Do you also routinely omit close(), fclose(), and sync() ?  Don’t you have 
problems with unflushed buffers ?

> It is not uncommon for programs to quit without explicitly releasing all 
> resources (e.g. calling sqlite3_close()) when a problem occurs.

It depends on whether the software understands the problem, and on whether that 
problem relates to SQLite.  If your program crashed because of a divide-by-zero 
error you probably still want it to close any databases it was using.  If it 
crashed because it ran out of disk space, you probably don’t.

SQLite does not just release resources when you close a file.  Depending on 
your settings it may make changes to journal files to so that when it reopens 
the file it knows it closed it properly instead of crashing.  This means that 
when it reopens the file it knows whether it needs to check for journal entries 
and perhaps recover from corruption caused by a crash or power-failure.  It may 
also recover unused space in its files, to release some extra disk space.

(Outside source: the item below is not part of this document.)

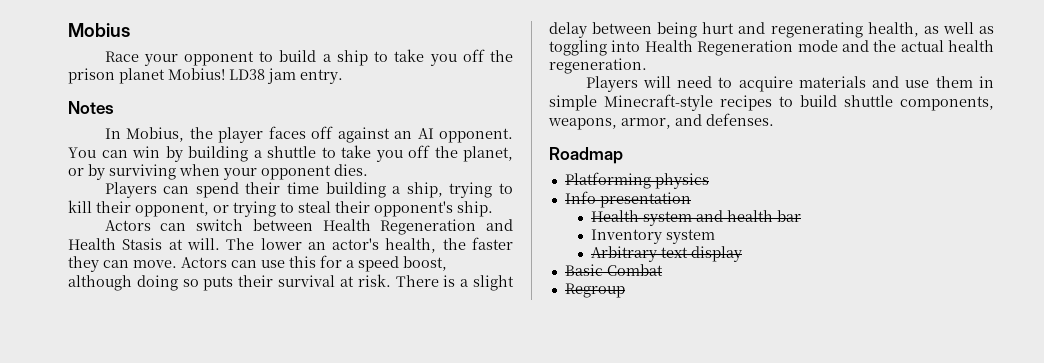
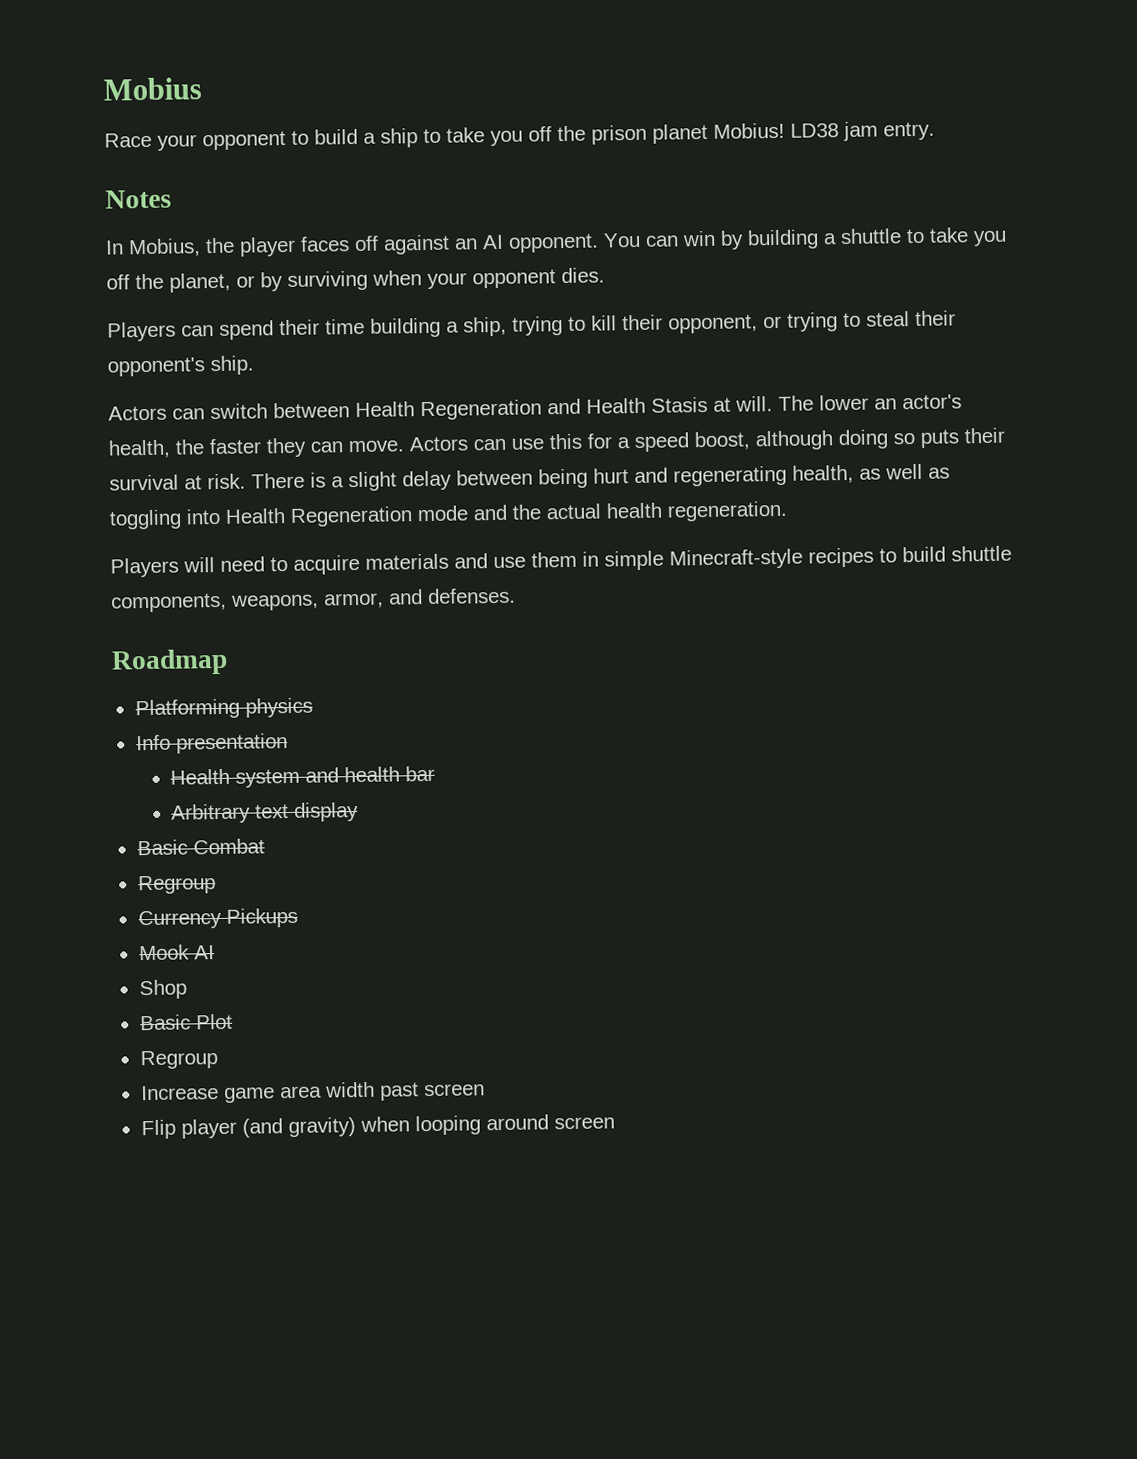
[590,229,715,244] // Inventory system -> (436, 773) none
(625, 290) none -> [137,907,298,930] [138,944,215,961] [138,979,187,1000] [139,1013,233,1031] [139,1050,218,1070] [140,1081,485,1103] [140,1114,615,1140] // Currency Pickups // Mook AI // Shop // Basic Plot // Regroup // Increase game area width past screen // Flip player (and gravity) when looping around screen

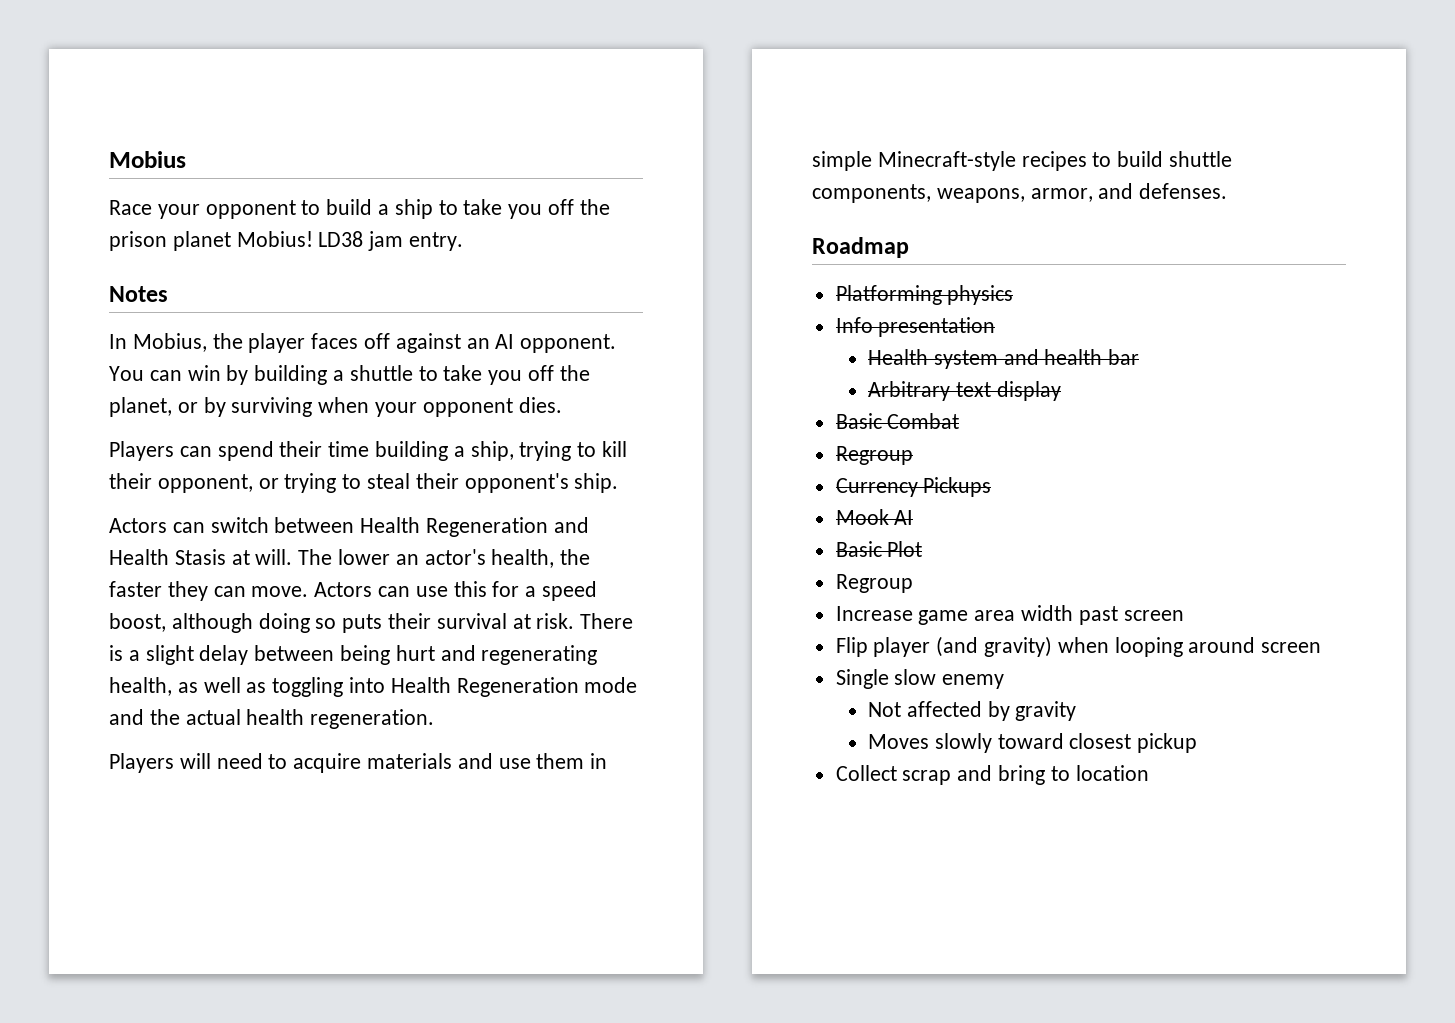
[138,979,187,1000] // Shop -> (914, 517) none
(615, 1123) none -> [835,669,1005,689] [867,701,1077,721] [867,733,1198,753] [835,765,1149,785] // Single slow enemy // Not affected by gravity // Moves slowly toward closest pickup // Collect scrap and bring to location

Deleting a journal file which SQLite thinks its using can cause database 
corruption (see section 1.3 of 
<https://www.sqlite.org/howtocorrupt.html#_deleting_a_hot_journal>).  But 
deleting the journal file of a database which SQLite knows is correctly closed 
cannot cause corruption.

It is uncommon for SQLite programs not to close files correctly.  The only time 
I see this done is code demonstrating a feature, where the file is never going 
to be used again.  What’s not common is for programmers to issue 
sqlite3_initialize() or sqlite_shutdown().  Hardly anyone knows about these 
calls, because if you close your database files properly SQLite does everything 
needed without them.

If you’re going to miss something out, miss out sqlite_shutdown().  Don’t miss 
out closing your files.

> I do not see any admonishments about a requirement to call sqlite3_close() on 
> the documentation page at https://sqlite.org/c3ref/close.html.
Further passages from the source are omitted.